Carol didn’t hear from her daughter for several months after that. She tried to reach her through Sarah’s friends, none of them had seen or heard from her for nearly a year. Sarah had pushed everyone away from herself.

“I keep looking back over it all and I can’t find the moment we lost her.” said Carol. “She turned up after a few months asking for money. We said no, we just had to.”

From then on Sarah would reappear every few months asking for a place to stay, each time looking less and less like herself. The first time Sarah overdosed was in her old childhood bedroom, it was her eldest brother Jackson who found her. That’s when the family finally discovered Sarah was using heroin.

“I knew she was using drugs, something dangerous, is just hoped it wasn’t that one.” Carol said, “When she woke up she was distraught, she wanted to die. That’s when we got her to agree to a detox program.”

Sarah left the detox after three days and the family lost contact with her again. She stopped turning up at the house and only replied to her family here and there assuring them she was fine. Her brothers tried to find her, but never could. Carol and Joseph never gave up, to them Sarah was still their little girl.

“No matter how many times she stole from us or hurt us I never stopped loving her.” said Carol, “She was my baby girl, I was out of my depth and she didn’t want our help.”

Sarah passed away while her boyfriend was out scoring for them. She was 22. Carol spent a long time after Sarah’s death looking for answers to why her daughter went down that path. Today, Carol has put it to rest.

“I don’t know what led her to that place, whether something so awful happened she felt she had no choice or she just got hooked and couldn’t stop”, said Carol, “What I know is that she was my daughter, even to the end.”
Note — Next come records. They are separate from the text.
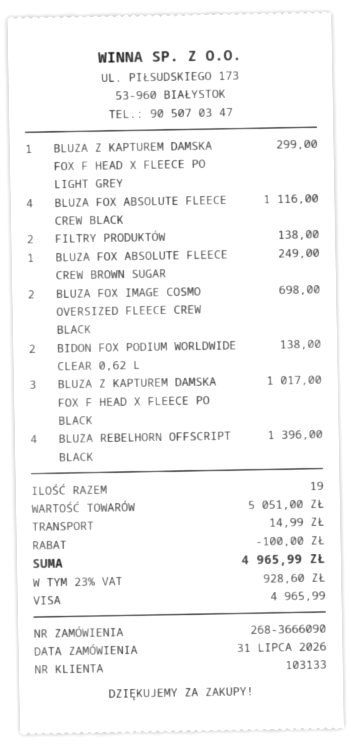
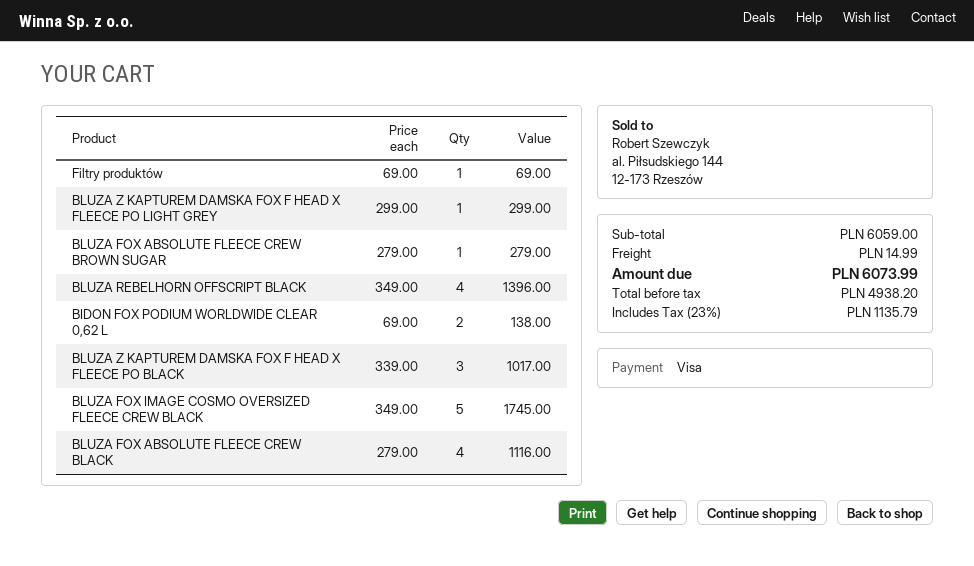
FILTRY PRODUKTÓW: 2 for 138.00 -> 1 for 69.00
BLUZA FOX ABSOLUTE FLEECE CREW BROWN SUGAR: 1 for 249.00 -> 1 for 279.00
BLUZA FOX IMAGE COSMO OVERSIZED FLEECE CREW BLACK: 2 for 698.00 -> 5 for 1745.00
subtotal: 5051.00 -> 6059.00
discount: 100.00 -> none
tax: 23% = 928.60 -> 23% = 1135.79
total: 4965.99 -> 6073.99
Carol and Joseph have since moved to Sydney, they donate a lot of time to working with young people struggling with drug addiction. Sarah’s brothers both work in the field as counsellors. The family, though devastated and throughly changed by the experience, remain close and dedicated to helping addicts and their families any way they can.

“I’ve seen myself in so many mothers and I see Sarah in the addicts I work with today. You see these things on the news, hear these stories that depict addicts as ‘monsters’ or ‘criminals'” said Carol, “My daughter wasn’t either of those. She was lost, she was in pain and she couldn’t stop. There isn’t a day where I don’t think about her, but I know she’s at peace now. And I will continue to do what I can to help the next addict.”

*Names changed to protect the identity.